御伽百物語(藤川 雅恵)三弥井書店御伽百物語
藤川 雅恵
三弥井書店

すでに立秋も過ぎたが、今夏も怪談の花盛りである。一年中季節感無く、研究対象として怪談に向き合い、授業を行うことが、日常化して久しいのだが、それでもこの季節になると、思わずほくそ笑んでしまう。テレビでは、毎日のように特集が組まれ、美術館でも洋の東西を問わず、涼を呼ぶオドロ美しい絵画が展示される。だが、作家によって綿密に練り上げられた文学作品で、怪談をじっくりと読み味わうこともまた一興と言えよう。可視化されない世界の中で文字を目にし、美しい表現や構成の妙を堪能するのは、大人にとっての何よりの贅沢というものだ。そしてその時、どんな作家の顔が思い浮かぶだろうか。

小泉八雲の怪談に、『衝立の女』という話がある。江戸の浮世絵師、菱川師宣が衝立に描いた美女を、一途に恋する男の話である。結末は、ある秘法により、美女が現実のものとなって恋が成就する、幸福な話である。
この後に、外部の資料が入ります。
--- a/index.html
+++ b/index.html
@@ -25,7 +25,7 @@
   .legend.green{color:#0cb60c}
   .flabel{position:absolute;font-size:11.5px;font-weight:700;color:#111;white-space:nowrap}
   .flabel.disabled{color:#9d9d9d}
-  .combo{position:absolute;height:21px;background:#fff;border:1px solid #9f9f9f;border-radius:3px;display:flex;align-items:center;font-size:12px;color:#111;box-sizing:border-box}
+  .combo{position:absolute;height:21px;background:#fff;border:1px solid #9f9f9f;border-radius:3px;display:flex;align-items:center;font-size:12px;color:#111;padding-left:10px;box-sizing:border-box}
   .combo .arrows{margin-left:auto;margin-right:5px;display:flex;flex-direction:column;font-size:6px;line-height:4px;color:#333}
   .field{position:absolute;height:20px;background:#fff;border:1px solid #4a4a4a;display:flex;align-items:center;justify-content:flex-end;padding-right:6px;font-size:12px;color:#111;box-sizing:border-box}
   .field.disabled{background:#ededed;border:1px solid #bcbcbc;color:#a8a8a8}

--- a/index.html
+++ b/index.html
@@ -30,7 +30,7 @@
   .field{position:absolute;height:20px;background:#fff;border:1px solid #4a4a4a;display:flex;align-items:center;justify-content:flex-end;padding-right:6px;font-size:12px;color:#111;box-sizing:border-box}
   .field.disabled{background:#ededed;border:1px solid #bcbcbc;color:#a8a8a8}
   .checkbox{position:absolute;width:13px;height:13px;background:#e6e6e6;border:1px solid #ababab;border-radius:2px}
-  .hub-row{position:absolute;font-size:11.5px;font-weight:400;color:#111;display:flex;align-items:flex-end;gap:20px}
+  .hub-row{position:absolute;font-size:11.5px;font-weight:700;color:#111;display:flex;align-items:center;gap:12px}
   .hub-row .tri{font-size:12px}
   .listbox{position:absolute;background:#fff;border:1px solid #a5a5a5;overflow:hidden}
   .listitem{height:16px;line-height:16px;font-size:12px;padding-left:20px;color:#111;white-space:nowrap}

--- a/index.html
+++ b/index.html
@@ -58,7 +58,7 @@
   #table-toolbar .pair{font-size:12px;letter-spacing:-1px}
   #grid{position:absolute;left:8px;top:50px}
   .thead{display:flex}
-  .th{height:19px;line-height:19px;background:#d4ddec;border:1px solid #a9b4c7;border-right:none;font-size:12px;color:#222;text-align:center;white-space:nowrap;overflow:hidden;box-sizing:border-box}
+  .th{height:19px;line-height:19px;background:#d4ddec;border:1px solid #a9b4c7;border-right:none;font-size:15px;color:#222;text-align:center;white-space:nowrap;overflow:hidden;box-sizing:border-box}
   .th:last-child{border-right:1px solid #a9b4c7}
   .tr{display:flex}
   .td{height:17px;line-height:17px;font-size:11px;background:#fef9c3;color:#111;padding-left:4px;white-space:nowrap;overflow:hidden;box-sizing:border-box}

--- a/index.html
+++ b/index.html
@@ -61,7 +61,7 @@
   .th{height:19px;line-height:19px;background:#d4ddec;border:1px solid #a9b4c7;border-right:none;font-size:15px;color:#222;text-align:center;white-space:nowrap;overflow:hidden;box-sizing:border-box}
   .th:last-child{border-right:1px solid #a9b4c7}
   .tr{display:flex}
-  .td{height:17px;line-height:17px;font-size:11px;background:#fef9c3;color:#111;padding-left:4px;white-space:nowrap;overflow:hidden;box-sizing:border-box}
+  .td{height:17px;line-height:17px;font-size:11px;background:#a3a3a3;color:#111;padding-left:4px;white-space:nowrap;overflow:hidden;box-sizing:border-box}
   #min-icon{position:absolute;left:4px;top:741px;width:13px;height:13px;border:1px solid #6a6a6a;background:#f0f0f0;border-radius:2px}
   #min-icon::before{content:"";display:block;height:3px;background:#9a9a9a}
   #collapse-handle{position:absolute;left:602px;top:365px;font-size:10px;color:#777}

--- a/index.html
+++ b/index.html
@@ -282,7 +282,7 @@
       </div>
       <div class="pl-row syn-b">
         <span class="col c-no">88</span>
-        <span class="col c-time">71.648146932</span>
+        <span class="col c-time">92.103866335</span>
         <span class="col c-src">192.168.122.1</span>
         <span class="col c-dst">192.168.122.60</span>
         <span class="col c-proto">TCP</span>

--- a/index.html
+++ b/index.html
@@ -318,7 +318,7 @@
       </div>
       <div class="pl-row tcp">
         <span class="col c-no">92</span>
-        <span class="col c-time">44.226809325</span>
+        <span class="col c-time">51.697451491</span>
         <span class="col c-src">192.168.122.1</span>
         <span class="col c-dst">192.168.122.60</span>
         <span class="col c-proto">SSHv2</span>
しかし、偶像化された非現実の美女との恋と聞いて、無類の怪談愛好者ならば、「これは、江戸川乱歩の『押絵と旅する男』に似ている」などと、既知の怪談と照らし合わせ、想像をさらに逞しくさせるのではないだろうか。

実は、八雲の話は、元禄時代を映した怪談集『御伽百物語』(青木鷺水作)の一話をもとに、作られたものである。八雲はこの中からもう一話『弁天の同情』を創作し、一方、乱歩はさる老舗古書店から、現存随一の美本とされる原本を購入して家蔵していた(現在、立教大学で所蔵)。近代怪談の二大巨頭に愛され、その創作の糧となったことは、この作品の魅力の一つと言ってもいいだろう。

小著は、『御伽百物語』の構造を解き明かし、怪談としての魅力を伝えようと試みたものである。なかでも、師宣、忠臣蔵、かぶき者、豪商など、ここに隠された、元禄時代の人々が熱狂した事象を拾い上げ、作品との関連性を説明することに力を注いだ。また、大学の授業や卒業論文作成を想定したシリーズのため、古文嫌いの学生でも目が通せるよう、本文を再検討し、「読める古文」を心掛けた。加えて、自主研究の補助として、作者が創作の種とした中国の怪談も、同時に読めるようにした。

口語訳された江戸怪談のアンソロジーで、この作品を目にした方もあると思う。無理に頭から読まず、「あらすじ」や「見どころ・読みどころ」などで、興味を惹かれる部分から、順不同にゆったりと楽しみ、元禄の人々の怪異観を追体験していただきたい。